START Data supplied

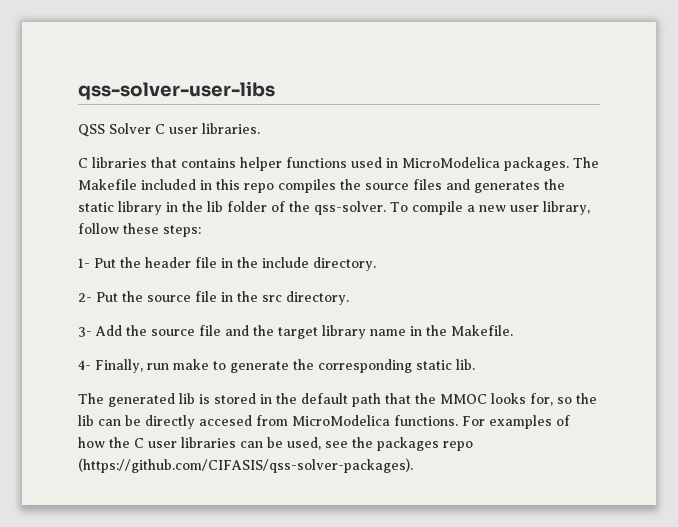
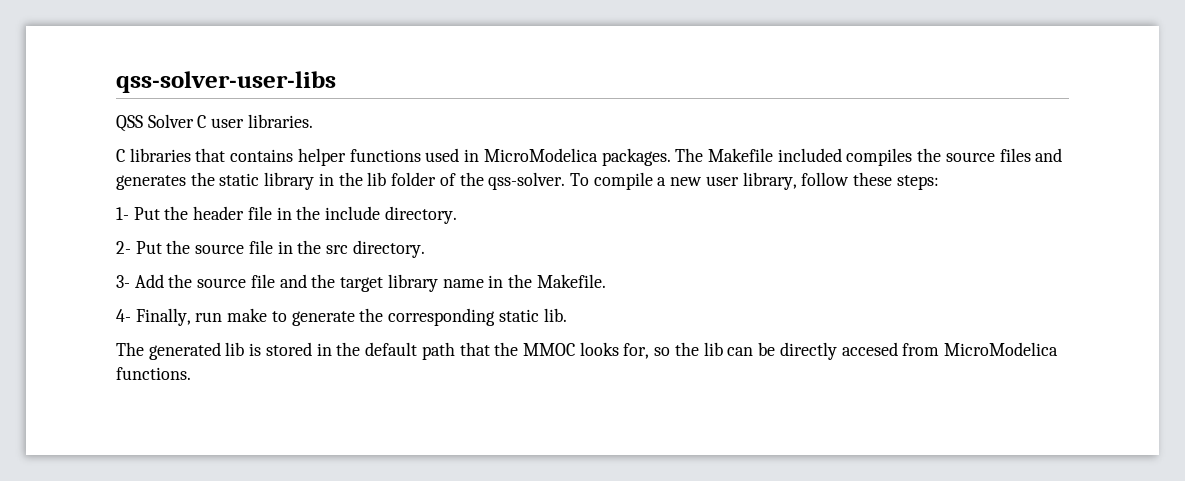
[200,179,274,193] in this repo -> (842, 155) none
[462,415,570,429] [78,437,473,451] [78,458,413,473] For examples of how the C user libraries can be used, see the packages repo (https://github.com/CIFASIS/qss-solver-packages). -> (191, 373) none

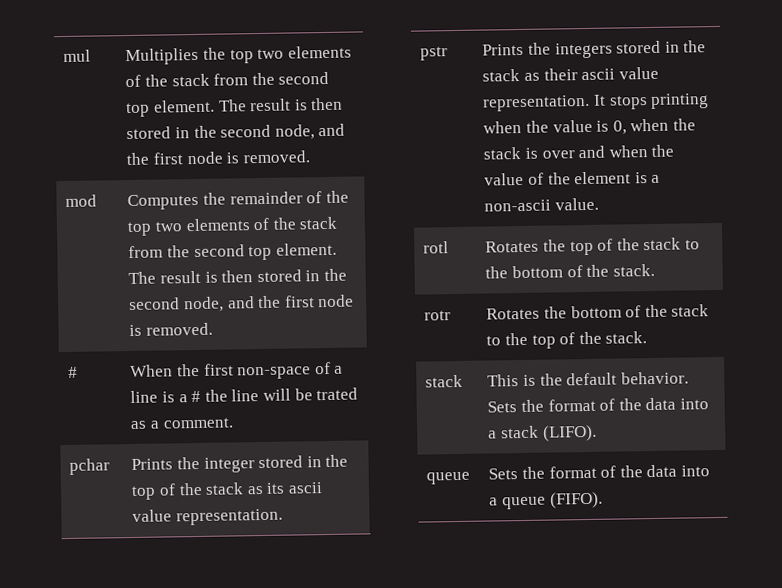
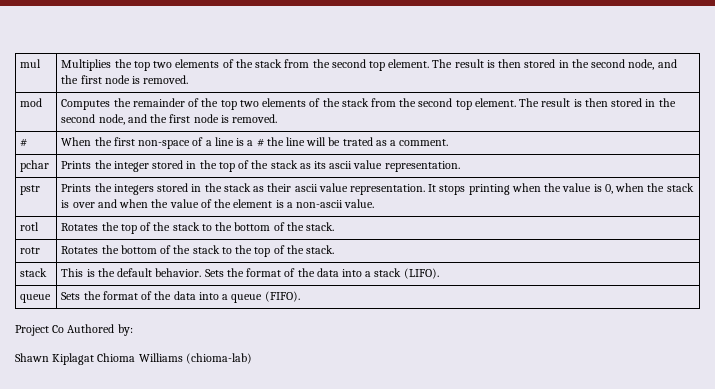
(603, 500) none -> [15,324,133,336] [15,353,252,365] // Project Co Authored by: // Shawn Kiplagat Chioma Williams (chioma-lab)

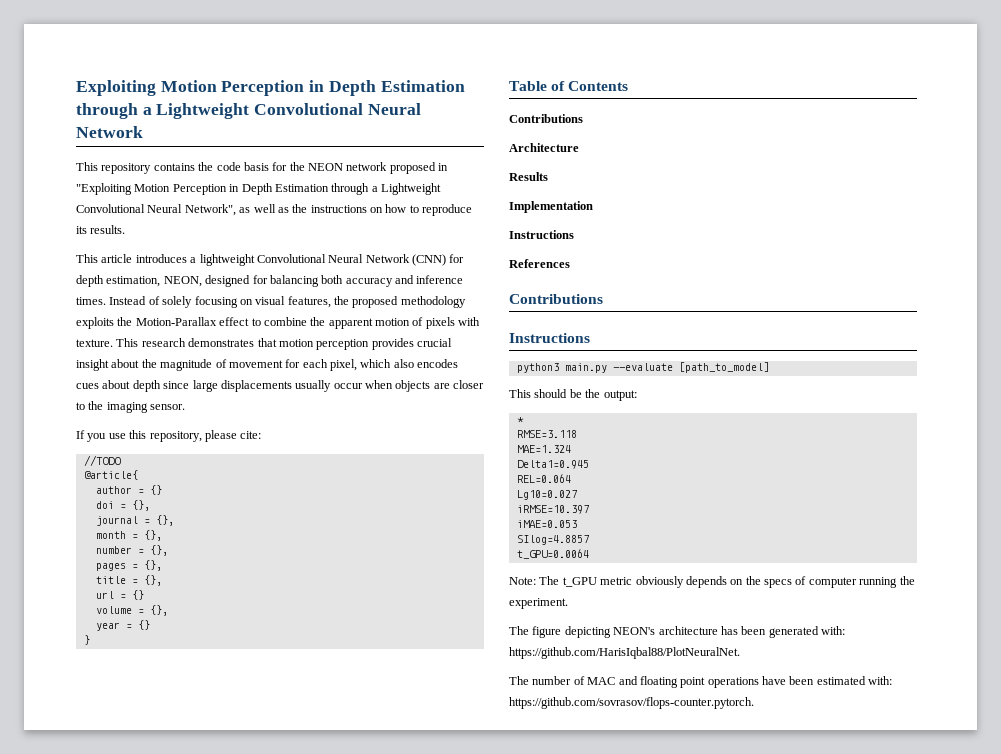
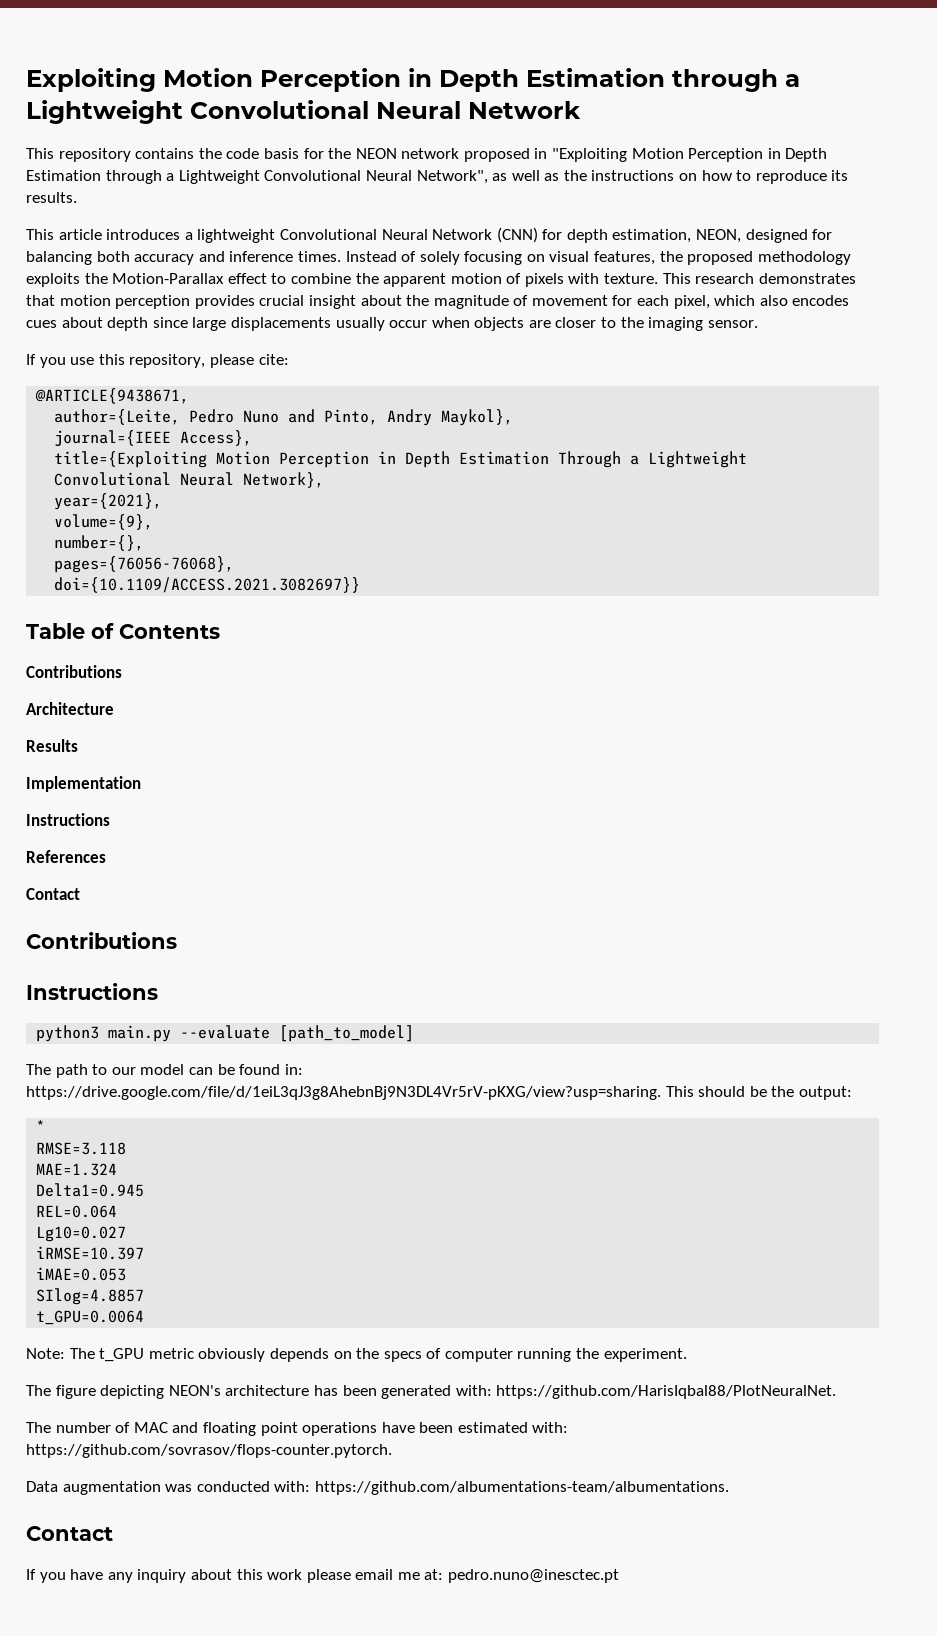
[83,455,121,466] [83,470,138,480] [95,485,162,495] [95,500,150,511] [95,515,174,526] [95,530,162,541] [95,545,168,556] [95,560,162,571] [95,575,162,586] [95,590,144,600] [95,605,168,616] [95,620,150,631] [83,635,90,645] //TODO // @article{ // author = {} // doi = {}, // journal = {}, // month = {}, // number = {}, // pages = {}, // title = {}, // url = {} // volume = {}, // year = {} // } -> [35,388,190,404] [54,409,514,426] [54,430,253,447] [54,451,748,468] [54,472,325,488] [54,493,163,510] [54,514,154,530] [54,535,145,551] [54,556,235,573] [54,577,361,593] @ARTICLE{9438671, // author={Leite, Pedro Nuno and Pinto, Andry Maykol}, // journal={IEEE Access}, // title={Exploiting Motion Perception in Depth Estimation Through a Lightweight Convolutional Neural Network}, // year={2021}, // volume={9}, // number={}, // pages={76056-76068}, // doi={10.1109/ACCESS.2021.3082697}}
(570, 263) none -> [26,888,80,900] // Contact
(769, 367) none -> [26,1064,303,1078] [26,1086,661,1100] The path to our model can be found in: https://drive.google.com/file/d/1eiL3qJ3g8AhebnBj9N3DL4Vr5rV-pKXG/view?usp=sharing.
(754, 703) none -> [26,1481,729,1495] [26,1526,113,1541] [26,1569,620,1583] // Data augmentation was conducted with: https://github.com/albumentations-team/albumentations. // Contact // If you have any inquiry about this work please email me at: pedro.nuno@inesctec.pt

END Data supplied

(Work to complete):
Please copy out each line of the data in which the word "https" occurs.

(Solution below):
[462,415,570,429] [78,437,473,451] [78,458,413,473] For examples of how the C user libraries can be used, see the packages repo (https://github.com/CIFASIS/qss-solver-packages). -> (191, 373) none
(769, 367) none -> [26,1064,303,1078] [26,1086,661,1100] The path to our model can be found in: https://drive.google.com/file/d/1eiL3qJ3g8AhebnBj9N3DL4Vr5rV-pKXG/view?usp=sharing.
(754, 703) none -> [26,1481,729,1495] [26,1526,113,1541] [26,1569,620,1583] // Data augmentation was conducted with: https://github.com/albumentations-team/albumentations. // Contact // If you have any inquiry about this work please email me at: pedro.nuno@inesctec.pt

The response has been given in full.